» **DESCRIPTION OF THE TASK**:
For the data that follows, return each line unchanged and drop the pictures.

» **Items from a data source**:
************

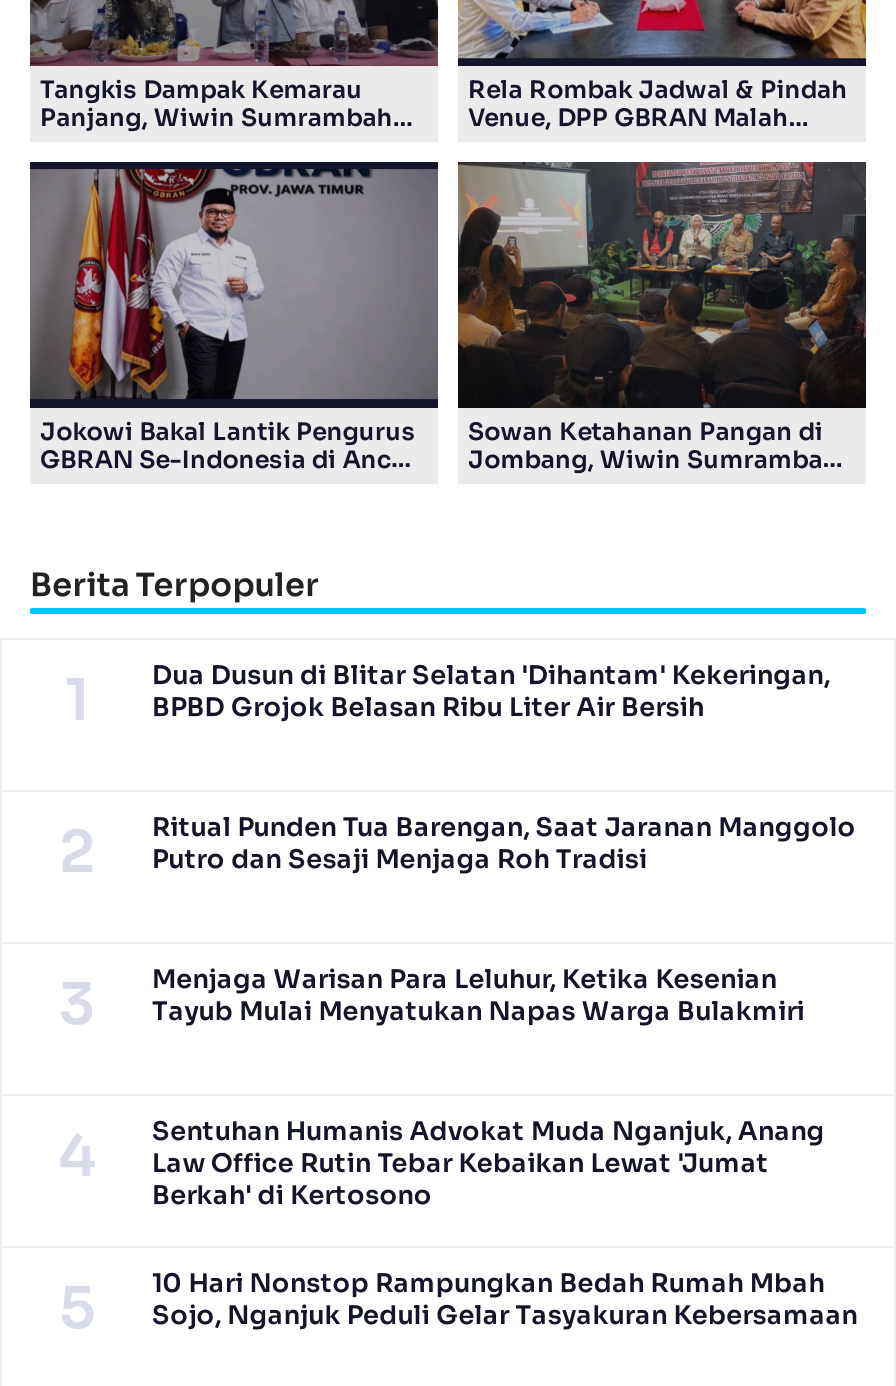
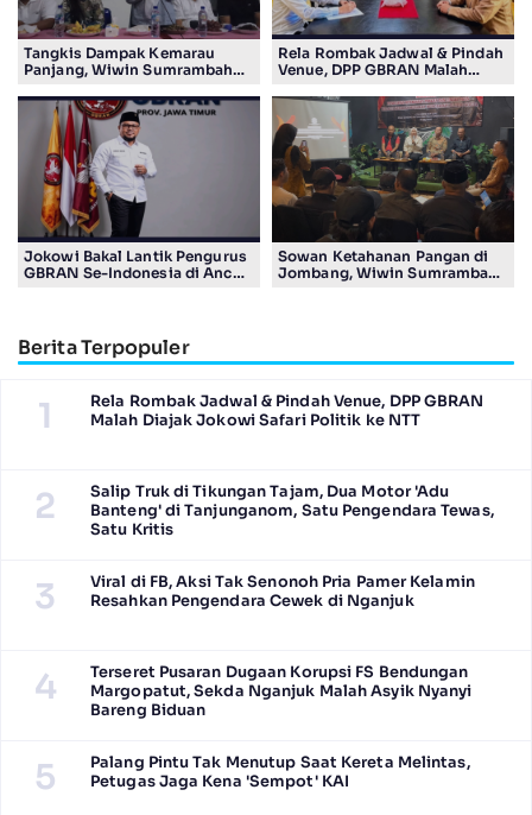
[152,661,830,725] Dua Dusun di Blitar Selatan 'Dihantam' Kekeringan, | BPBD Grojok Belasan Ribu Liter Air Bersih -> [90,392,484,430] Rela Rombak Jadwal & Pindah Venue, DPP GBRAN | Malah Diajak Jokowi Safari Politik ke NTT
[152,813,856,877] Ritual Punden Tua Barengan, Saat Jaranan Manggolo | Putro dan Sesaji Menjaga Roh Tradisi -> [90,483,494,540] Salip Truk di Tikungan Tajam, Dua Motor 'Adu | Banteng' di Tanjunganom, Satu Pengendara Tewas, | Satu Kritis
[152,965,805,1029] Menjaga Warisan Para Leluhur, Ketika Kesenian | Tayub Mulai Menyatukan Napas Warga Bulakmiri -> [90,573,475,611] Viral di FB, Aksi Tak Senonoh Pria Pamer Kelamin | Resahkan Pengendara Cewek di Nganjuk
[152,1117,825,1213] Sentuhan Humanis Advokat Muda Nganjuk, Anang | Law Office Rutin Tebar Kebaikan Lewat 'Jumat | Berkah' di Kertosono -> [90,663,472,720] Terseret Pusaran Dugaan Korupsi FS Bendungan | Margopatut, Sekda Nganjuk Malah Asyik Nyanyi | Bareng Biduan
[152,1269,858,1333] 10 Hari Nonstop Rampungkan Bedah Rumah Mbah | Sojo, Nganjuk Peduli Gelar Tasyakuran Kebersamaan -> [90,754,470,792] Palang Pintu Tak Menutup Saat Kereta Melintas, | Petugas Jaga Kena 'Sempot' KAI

************

» **RESPONSE TO THE EXERCISE**:
[152,661,830,725] Dua Dusun di Blitar Selatan 'Dihantam' Kekeringan, | BPBD Grojok Belasan Ribu Liter Air Bersih -> [90,392,484,430] Rela Rombak Jadwal & Pindah Venue, DPP GBRAN | Malah Diajak Jokowi Safari Politik ke NTT
[152,813,856,877] Ritual Punden Tua Barengan, Saat Jaranan Manggolo | Putro dan Sesaji Menjaga Roh Tradisi -> [90,483,494,540] Salip Truk di Tikungan Tajam, Dua Motor 'Adu | Banteng' di Tanjunganom, Satu Pengendara Tewas, | Satu Kritis
[152,965,805,1029] Menjaga Warisan Para Leluhur, Ketika Kesenian | Tayub Mulai Menyatukan Napas Warga Bulakmiri -> [90,573,475,611] Viral di FB, Aksi Tak Senonoh Pria Pamer Kelamin | Resahkan Pengendara Cewek di Nganjuk
[152,1117,825,1213] Sentuhan Humanis Advokat Muda Nganjuk, Anang | Law Office Rutin Tebar Kebaikan Lewat 'Jumat | Berkah' di Kertosono -> [90,663,472,720] Terseret Pusaran Dugaan Korupsi FS Bendungan | Margopatut, Sekda Nganjuk Malah Asyik Nyanyi | Bareng Biduan
[152,1269,858,1333] 10 Hari Nonstop Rampungkan Bedah Rumah Mbah | Sojo, Nganjuk Peduli Gelar Tasyakuran Kebersamaan -> [90,754,470,792] Palang Pintu Tak Menutup Saat Kereta Melintas, | Petugas Jaga Kena 'Sempot' KAI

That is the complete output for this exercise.